The injury forced me to watch and to study the game really for the first time. I’d been in jiu jitsu for a long time already at that point. I was a purple belt and thought I knew some things. Usually when I’d gotten hurt before I just wouldn’t go until I was better.

This time was different. I went to almost every class, usually twice a day, six days a week. I was finding a home in a new city and starting to study and try to really learn something I’d been vaguely familiar with for a long time.

I started to realize how little I knew about jiu jitsu. I might be able to do a certain amount, but if I saw two people grappling, half the time I couldn’t tell you what they were going to do next, or what they were trying to do or what they should do.

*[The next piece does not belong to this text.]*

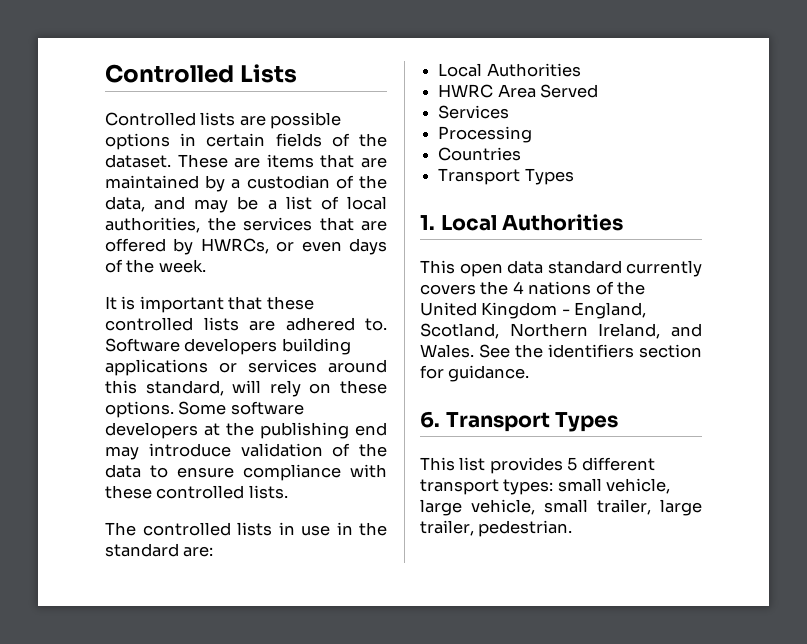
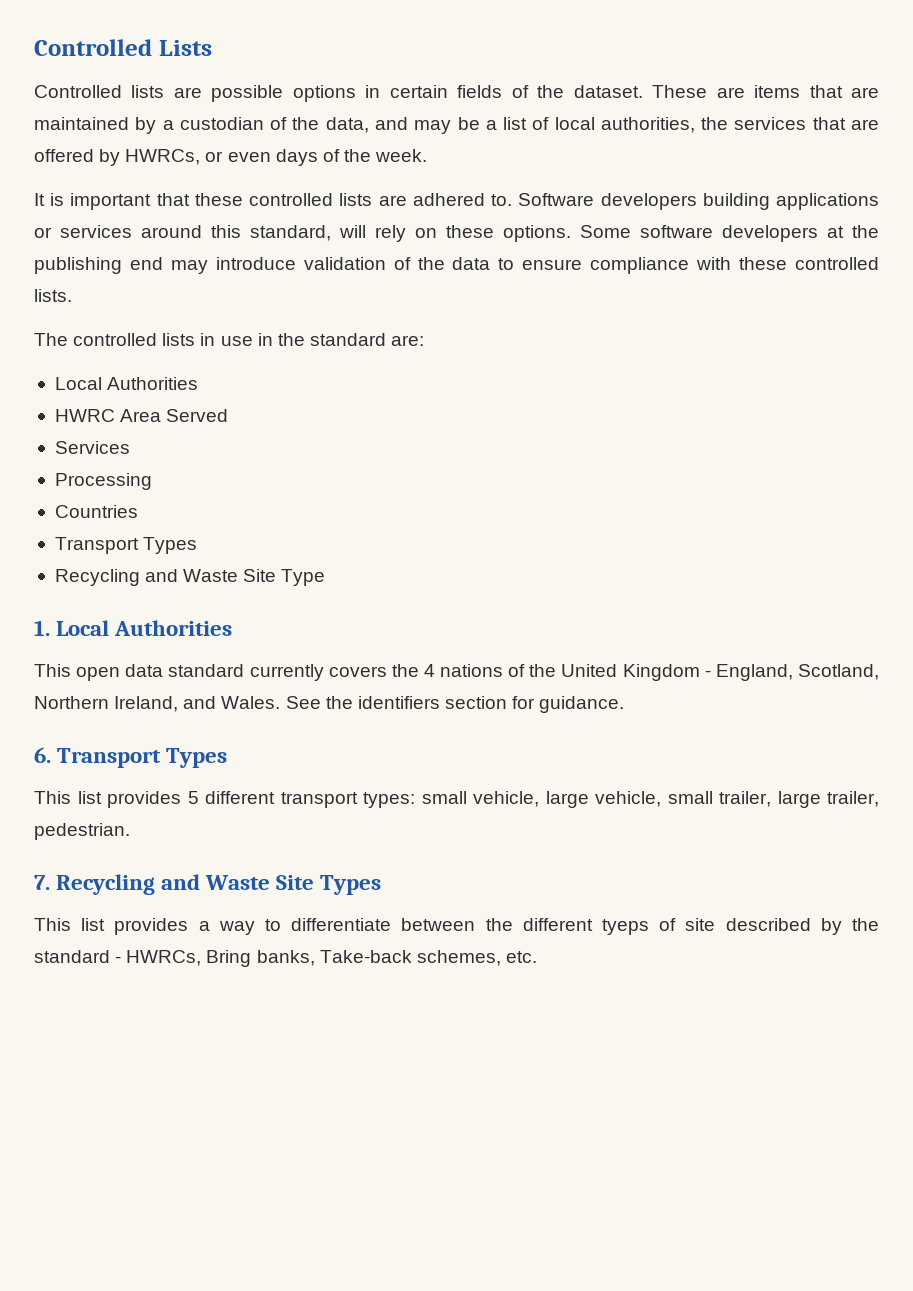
(574, 176) none -> [54,569,326,586] // Recycling and Waste Site Type
(573, 528) none -> [34,874,382,895] [34,918,880,935] [34,950,537,967] // 7. Recycling and Waste Site Types // This list provides a way to differentiate between the different tyeps of site described by the standard - HWRCs, Bring banks, Take-back schemes, etc.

So I started to try to figure this out. I started trying to predict what one guy would do next. Then I’d switch people. Other times I’d try to figure out what I would do and see if it was the same thing.

By the time I came back I felt I knew more but more importantly I realized how much there was to learn. It wasn’t going to become a matter of “getting it” one day, it was simply going to be a slow steady walk towards a mirage in the desert. And once I was okay with that, the walk became a lot more enjoyable.

So lately I’ve started to vocalize some of these observations and patterns by working on becoming an effective coach. I want to be able to say the right thing at the right time and to be as specific but simple as possible. What’s been good about this is there’s immediate feedback when my training partner tries what I say and I can see if it actually works.

I still have a lifetime to go as a practitioner and teacher but this weekend was a good test for me as I helped coach at least 25 matches. I know some of our guys’ games pretty well, but others I realized still how little I know and understand about their habits, patterns, strengths and weaknesses. I’m still a long way from being someone who really sees what everyone else just watches. There are still definitely a lot of situations that I don’t have answers for. I still have just a small fraction of understanding of this game.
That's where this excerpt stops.